I love this. A great reminder for me that healthy eating is not about perfection. Looking towards a more balanced approach in 2014. Thanks, Gena and Happy New Year!

Thank you for such a thoughtful post, it is exactly what I needed to hear right now. I only stumbled upon this blog this morning and am so excited to follow future posts!

Happy New Year Gena!
Thank you for the wonderful reminder that we do not have to feel guilty for a little overindulging over the holidays and to not correct ourselves by being super strict. This is something I have struggled with in the past a lot, this is the first year that I feel comfortable with things I ate over the holidays and enjoyed myself and have no guilt =) I attribute this partly to reading blogs like yours. It really helps me shape my positive views on food.

Glad the post helped, Kimmy. It’s natural to feel a bit off balance after the holidays, but I truly believe that special indulgences are a part of what it means to celebrate and give thanks. Happy New Year.

Hey G!

Great post. I loved the quote and think that it serves as an excellent compass to help guide us along our path.

I hope you had a great holiday season and a happy and festive New Year’s.
See you in 2014!

I just wanted to let you know that I absolutely love reading your blog and these musing-type posts are my favorite. Happy New Year!

I agree with you on New Years Resolutions. Many people often restrict things and don’t take the time to truly enjoy food for what it is. That is something I plan to work on this year. While I have been pescetarian for 6 months, I realized I didn’t want to be limited or defined by that. So I am making changes to eat meat when I feel like I want to, whether my body needs it or the chef-driven menu is too good to resist. Thank you for your empowering posts!

Gena, thank you for such a wonderful, thoughtful, thought provoking blog. It is rare to see a blog of this caliber, and I enjoy reading each post.

Happy New Year!

Kind, necessary, true. What a beautiful sentiment. I’ve heard it before but appreciate the reminder. I think the biggest challenge for me is the “necessary” part.
Happy New Year, Gena. I really look forward to hearing about your next steps. xo

I love this so much, Gena. I, too, feel much more happily involved in the world around me when I take a more well rounded approach to health… because food is just one aspect of nourishment, after all.

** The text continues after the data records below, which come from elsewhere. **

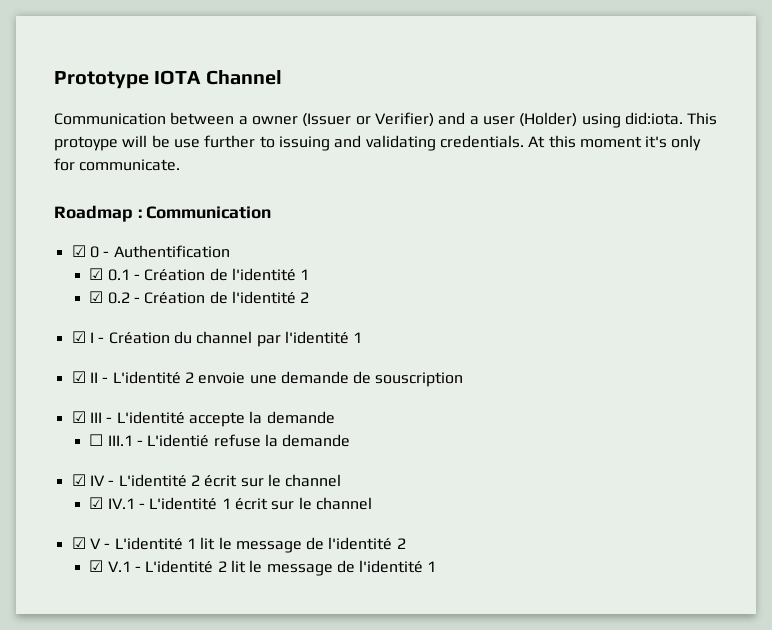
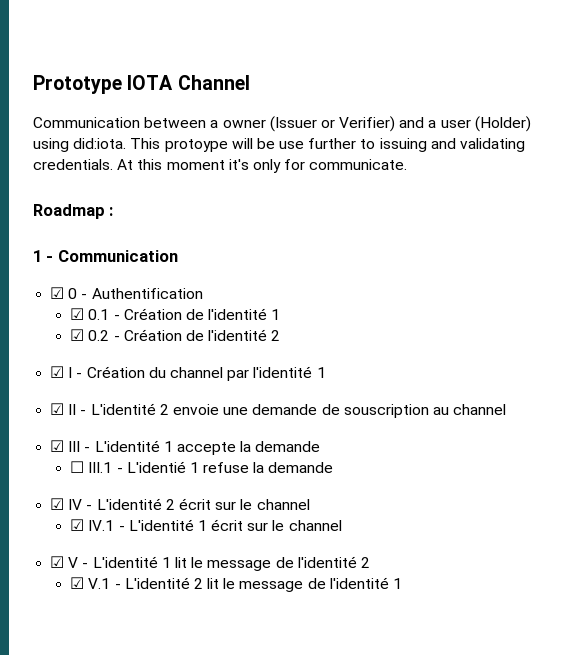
- Roadmap : Communication
+ Roadmap :
+ 1 - Communication
- ☑ II - L'identité 2 envoie une demande de souscription
+ ☑ II - L'identité 2 envoie une demande de souscription au channel
- ☑ III - L'identité accepte la demande
+ ☑ III - L'identité 1 accepte la demande
- ☐ III.1 - L'identié refuse la demande
+ ☐ III.1 - L'identié 1 refuse la demande

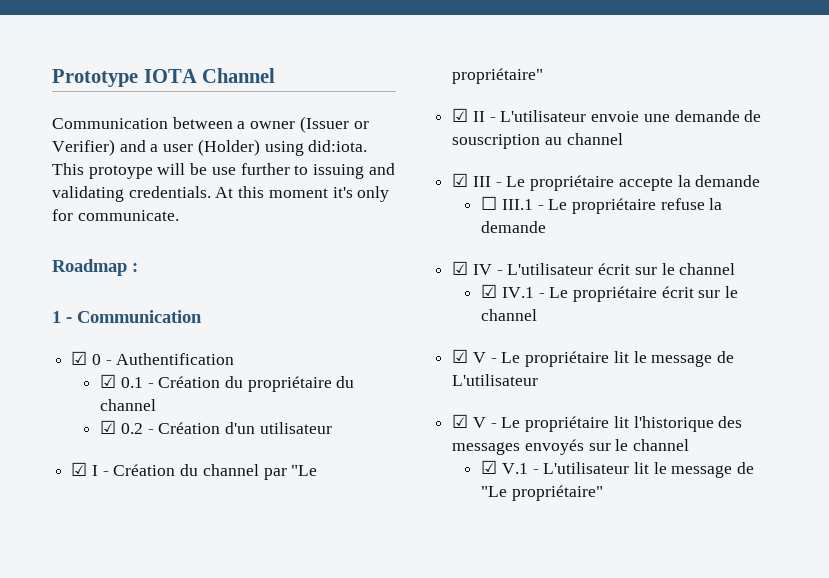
- ☑ 0.1 - Création de l'identité 1
+ ☑ 0.1 - Création du propriétaire du channel
- ☑ 0.2 - Création de l'identité 2
+ ☑ 0.2 - Création d'un utilisateur
- ☑ I - Création du channel par l'identité 1
+ ☑ I - Création du channel par "Le propriétaire"
- ☑ II - L'identité 2 envoie une demande de souscription au channel
+ ☑ II - L'utilisateur envoie une demande de souscription au channel
- ☑ III - L'identité 1 accepte la demande
+ ☑ III - Le propriétaire accepte la demande
- ☐ III.1 - L'identié 1 refuse la demande
+ ☐ III.1 - Le propriétaire refuse la demande
- ☑ IV - L'identité 2 écrit sur le channel
+ ☑ IV - L'utilisateur écrit sur le channel
- ☑ IV.1 - L'identité 1 écrit sur le channel
+ ☑ IV.1 - Le propriétaire écrit sur le channel
- ☑ V - L'identité 1 lit le message de l'identité 2
+ ☑ V - Le propriétaire lit le message de L'utilisateur
+ ☑ V - Le propriétaire lit l'historique des messages envoyés sur le channel
- ☑ V.1 - L'identité 2 lit le message de l'identité 1
+ ☑ V.1 - L'utilisateur lit le message de "Le propriétaire"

Balance is key, and I, too, have become so much more mindful of my social/emotional/restful/romantic needs in addition to my nutritional ones.

Here’s to a happy 2014! Thank you for everything you do!

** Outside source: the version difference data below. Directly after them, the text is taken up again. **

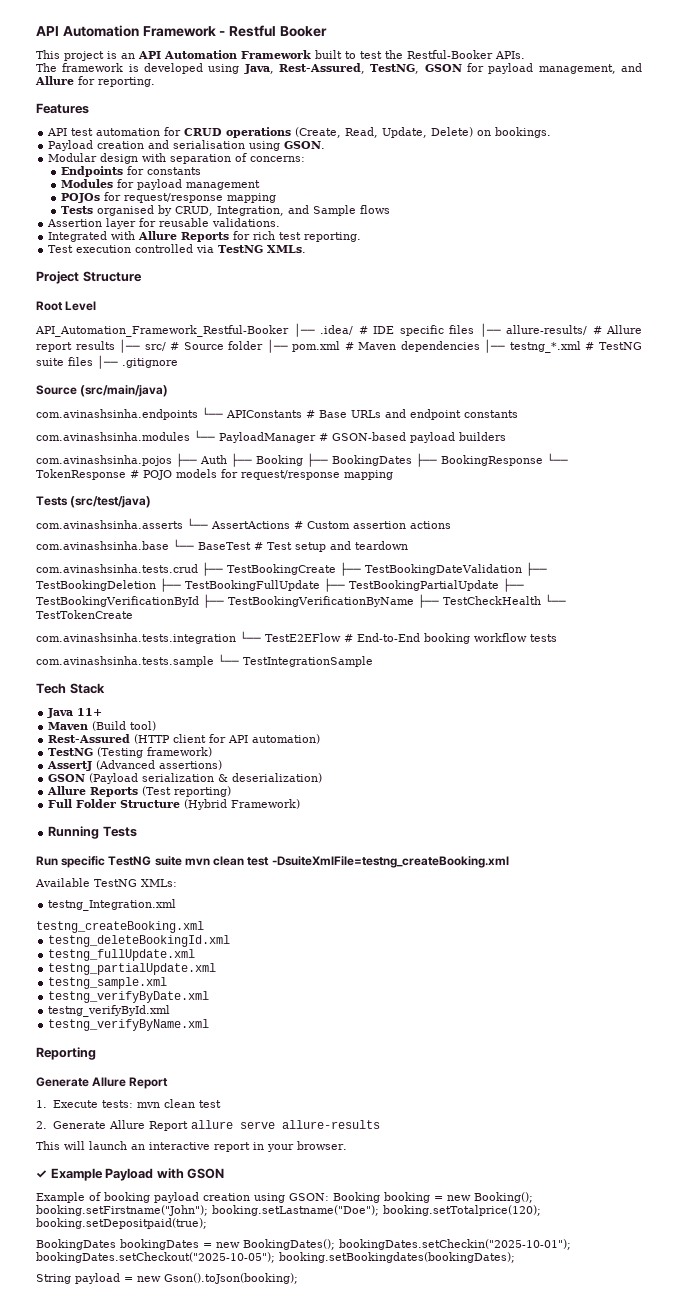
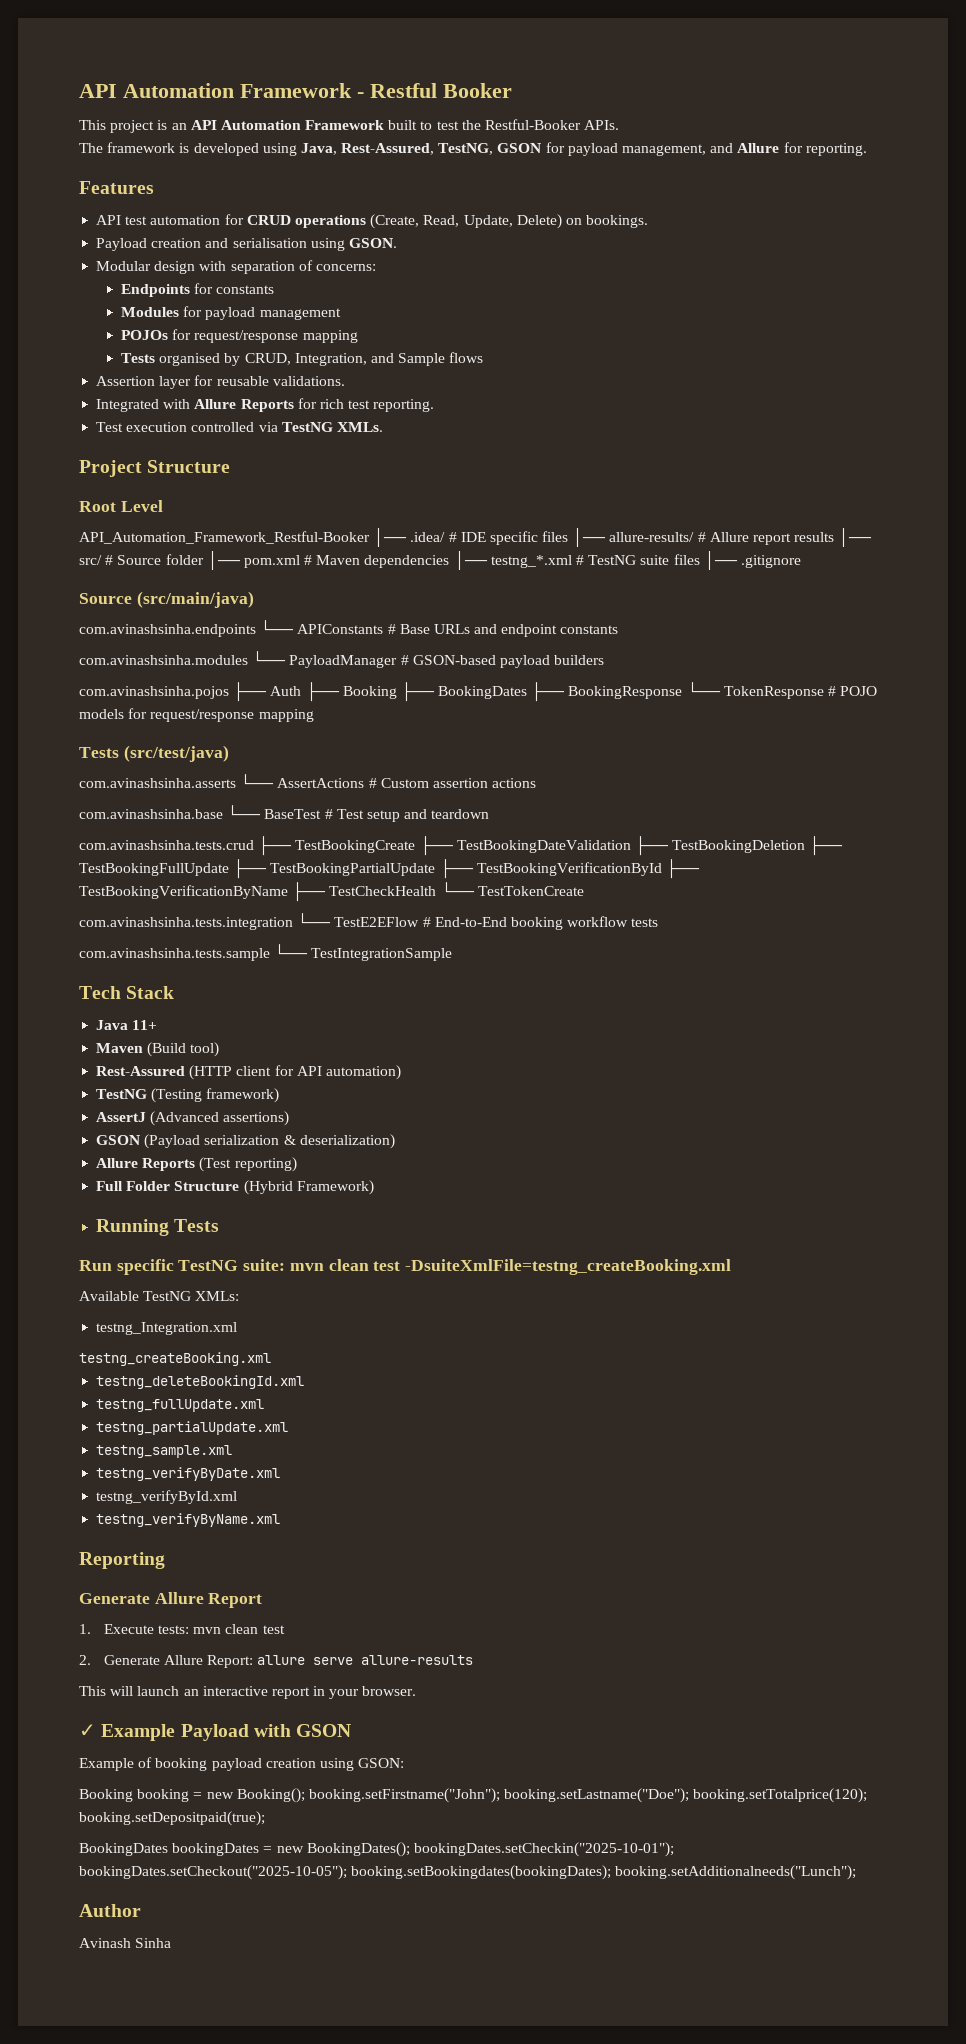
- Run specific TestNG suite mvn clean test -DsuiteXmlFile=testng_createBooking.xml
+ Run specific TestNG suite: mvn clean test -DsuiteXmlFile=testng_createBooking.xml
- 2. Generate Allure Report allure serve allure-results
+ 2. Generate Allure Report: allure serve allure-results
- Example of booking payload creation using GSON: Booking booking = new Booking(); booking.setFirstname("John"); booking.setLastname("Doe"); booking.setTotalprice(120); booking.setDepositpaid(true);
+ Example of booking payload creation using GSON:
+ Booking booking = new Booking(); booking.setFirstname("John"); booking.setLastname("Doe"); booking.setTotalprice(120); booking.setDepositpaid(true);
- BookingDates bookingDates = new BookingDates(); bookingDates.setCheckin("2025-10-01"); bookingDates.setCheckout("2025-10-05"); booking.setBookingdates(bookingDates);
- String payload = new Gson().toJson(booking);
+ BookingDates bookingDates = new BookingDates(); bookingDates.setCheckin("2025-10-01"); bookingDates.setCheckout("2025-10-05"); booking.setBookingdates(bookingDates); booking.setAdditionalneeds("Lunch");
+ Author
+ Avinash Sinha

I agree, Rose. For me, it has been important to start considering the spiritual and social benefits of what I eat along with the nutrient properties. Those matter too, but they aren’t the whole story.

I love that you can take what I feel and believe to be true and put it into words. It’s wonderful that you put these ideas out there so that hopefully, other people can believe as well. I’ve said this before but so many people, including vegan bloggers, tend to equate health with skinny or health with deprivation of some sort, usually limiting salt, sugar, oils, etc. I REALLY appreciate your approach towards health and food and that you use your platform in this positive way.

Thanks so much, Em. I find that a fixation with “cleanliness” has really permeated nutrition culture these days, and sadly the vegan world is not immune. When I first became vegan, I think there was a sense of celebration that vegan foods could be as rich and tasty and delightful as conventional foods. Nowadays it seems that some health leaders equate being vegan with avoiding any number of supposedly “unhealthy” foods. I’m all for a general focus on health, but I personally believe–and I think evidence supports this–that moderate amounts of sugar, salt, oil, and the like have a place in healthy diets (depending on the individual, of course). Veganism isn’t a personal purity contest, and regarding it this way can take a lot of the joy out of it!

Thank you so much for these thoughts. I agree completely with the two-step agreement about resolutions in January–shouldn’t be only then; good opportunity via collective energy.
I miss you!
Thank you for the quotation also–I’m saving it, a treasure.